The situation is no better as you go down the market to smaller companies.  Women only just achieved 20% of director seats in the Russell 3000 halfway through this year (up from 16.4% in 2018). Additionally, while all S&P 500 companies have at least one women director (the last holdout added a woman earlier this year), a staggering 10.8% of the companies in the Russell 3000 still do not have a single woman director.  

Companies in the information technology industry are even worse—woman comprise less than 15% of the board members in this sector (perhaps the only “good” news is that the energy sector is even worse, with women comprising only 11% of the board members).    

And remember, just one woman on a board isn’t enough. We now know that more than one woman in the room changes the dynamic to enable the women to be more likely to be heard and not interrupted and/or talked over, as well as often providing greater representation of the customer base. It’s good to see Blackrock will vote against boards who do not have two women on the board in 2019 and Vanguard and State Street will now vote against boards with no women. Investors can definitely put social pressure on this issue. 

But while we chip away at simply getting to a reasonable percentage of women onto boards, the number for the chair position remains abysmal. Only just over 4% of the S&P 500 or of the Russell 3000 had a female board chair in 2018. While we strive to get greater gender equality on boards, we must also recognize that leadership positions on boards should also be open to women.  
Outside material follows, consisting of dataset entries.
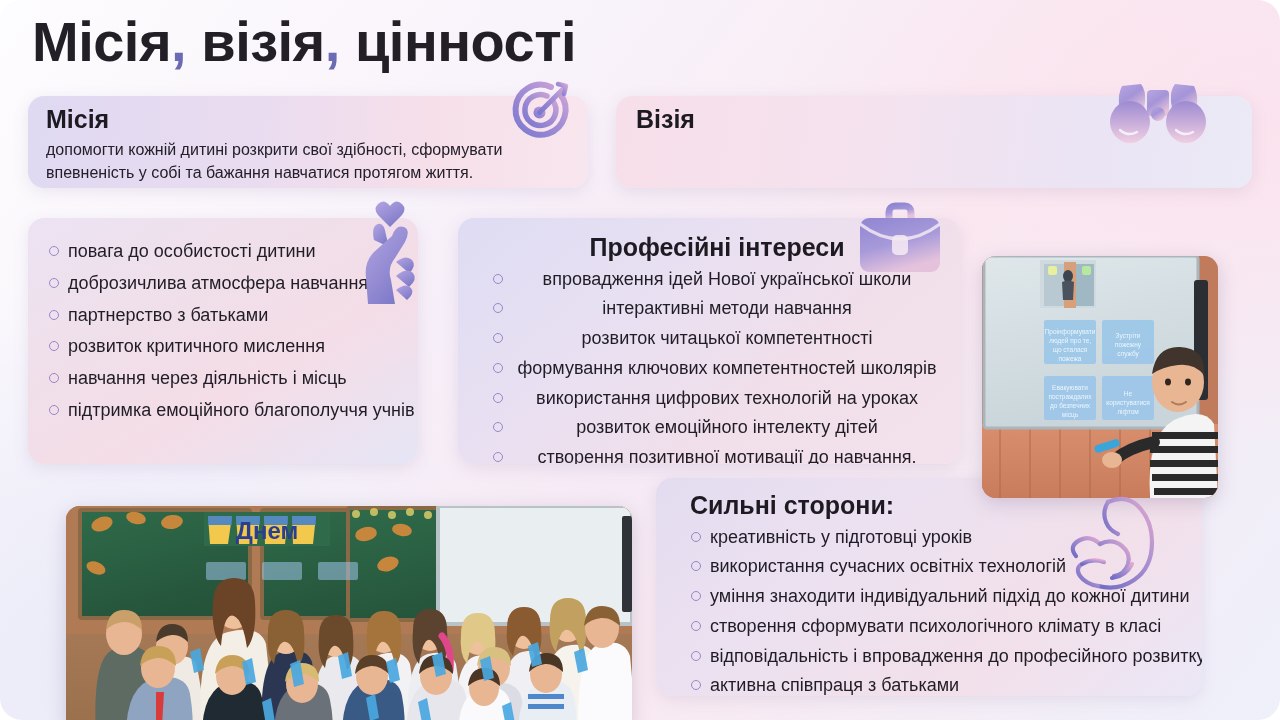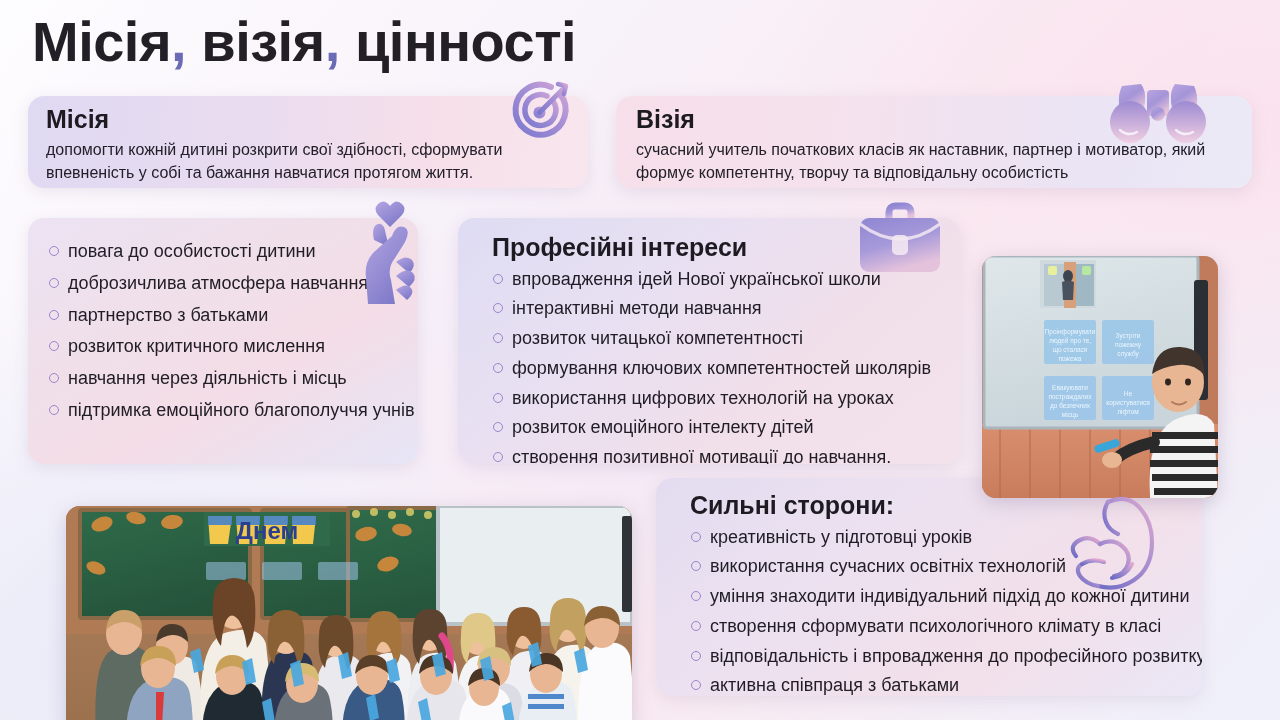--- a/index.html
+++ b/index.html
@@ -12,20 +12,21 @@
   }
 
   #slide{
     position:relative;
     width:1280px; height:720px;
     background:
       radial-gradient(820px 520px at 100% 18%, #fbe3ee 0%, rgba(251,227,238,0) 62%),
       radial-gradient(700px 640px at 8% 92%, #e9ebf8 0%, rgba(233,235,248,0) 60%),
       radial-gradient(520px 400px at 52% 52%, #f2e9f6 0%, rgba(242,233,246,0) 70%),
       linear-gradient(128deg,#fdfcfe 0%,#f8f2fa 34%,#f9e9f1 62%,#eef0fa 100%);
+    border-radius: 22px;
   }
 
   
   #title{
     position:absolute; left:32px; top:8px;
     font-size:56px; font-weight:700;
     letter-spacing:-0.5px;
     color:#231f26;
     white-space:nowrap;
     line-height:1.2;
@@ -72,21 +73,21 @@
     left:28px; top:218px; width:390px; height:246px;
     background:linear-gradient(150deg,#ece3f3 0%,#f0dfe9 38%,#f4dde7 62%,#e6e5f6 100%);
   }
   #card-values .pad{ padding:16px 18px 0 20px; }
 
   
   #card-interests{
     left:458px; top:218px; width:502px; height:246px;
     background:linear-gradient(140deg,#dedcf3 0%,#e8e0f2 34%,#f1dfea 66%,#f3e2ec 100%);
   }
-  #card-interests .pad{ padding:16px 18px 0 34px; }
+  #card-interests .pad{ padding:16px 18px 0 34px;text-align:center; }
 
   
   #card-strengths{
     left:656px; top:478px; width:546px; height:218px;
     background:linear-gradient(140deg,#e3dcf0 0%,#ece1f0 35%,#f2e0ea 68%,#ebe7f6 100%);
   }
   #card-strengths .pad{ padding:14px 18px 0 34px; }
 
   
   ul.bul{ list-style:none; margin-top:6px; }
@@ -163,21 +164,20 @@
       <circle cx="31.5" cy="34.5" r="6" fill="url(#gTar)"></circle>
       <path d="M31.5 34.5 L57 9" stroke="url(#gTar)" stroke-width="5" stroke-linecap="round" fill="none"></path>
       <path d="M50 6 L58 8 L56 16" fill="none" stroke="url(#gTar)" stroke-width="4.5" stroke-linecap="round" stroke-linejoin="round"></path>
     </svg>
   </div>
 
   <div class="card" id="card-vision">
     <div class="inner">
       <div class="pad">
         <div class="card-h">Візія</div>
-        <div class="card-b">сучасний учитель початкових класів як наставник, партнер і мотиватор, який формує компетентну, творчу та відповідальну особистість</div>
       </div>
     </div>
   </div>
 
   <div class="deco" id="icon-binocs">
     <svg viewBox="0 0 112 78">
       <defs>
         <linearGradient id="gBin" x1="0" y1="0" x2=".6" y2="1">
           <stop offset="0" stop-color="#b9a6e0"></stop>
             <stop offset=".5" stop-color="#a494d8"></stop>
We know it’s time to change. The research is now conclusive – diversity in all its forms makes business sense at every level. 

At the top, California is forcing a change with its new, controversial law to mandate the number of women on boards; other states such as New Jersey are considering following California which will increase the number of boards affected. We see that larger companies, typically under more public scrutiny, are ahead in fixing the problem. Companies with < $1B revenue had 12.8% female directors in 2018 whereas companies with > $20B revenue had almost twice as many at 24.1%. 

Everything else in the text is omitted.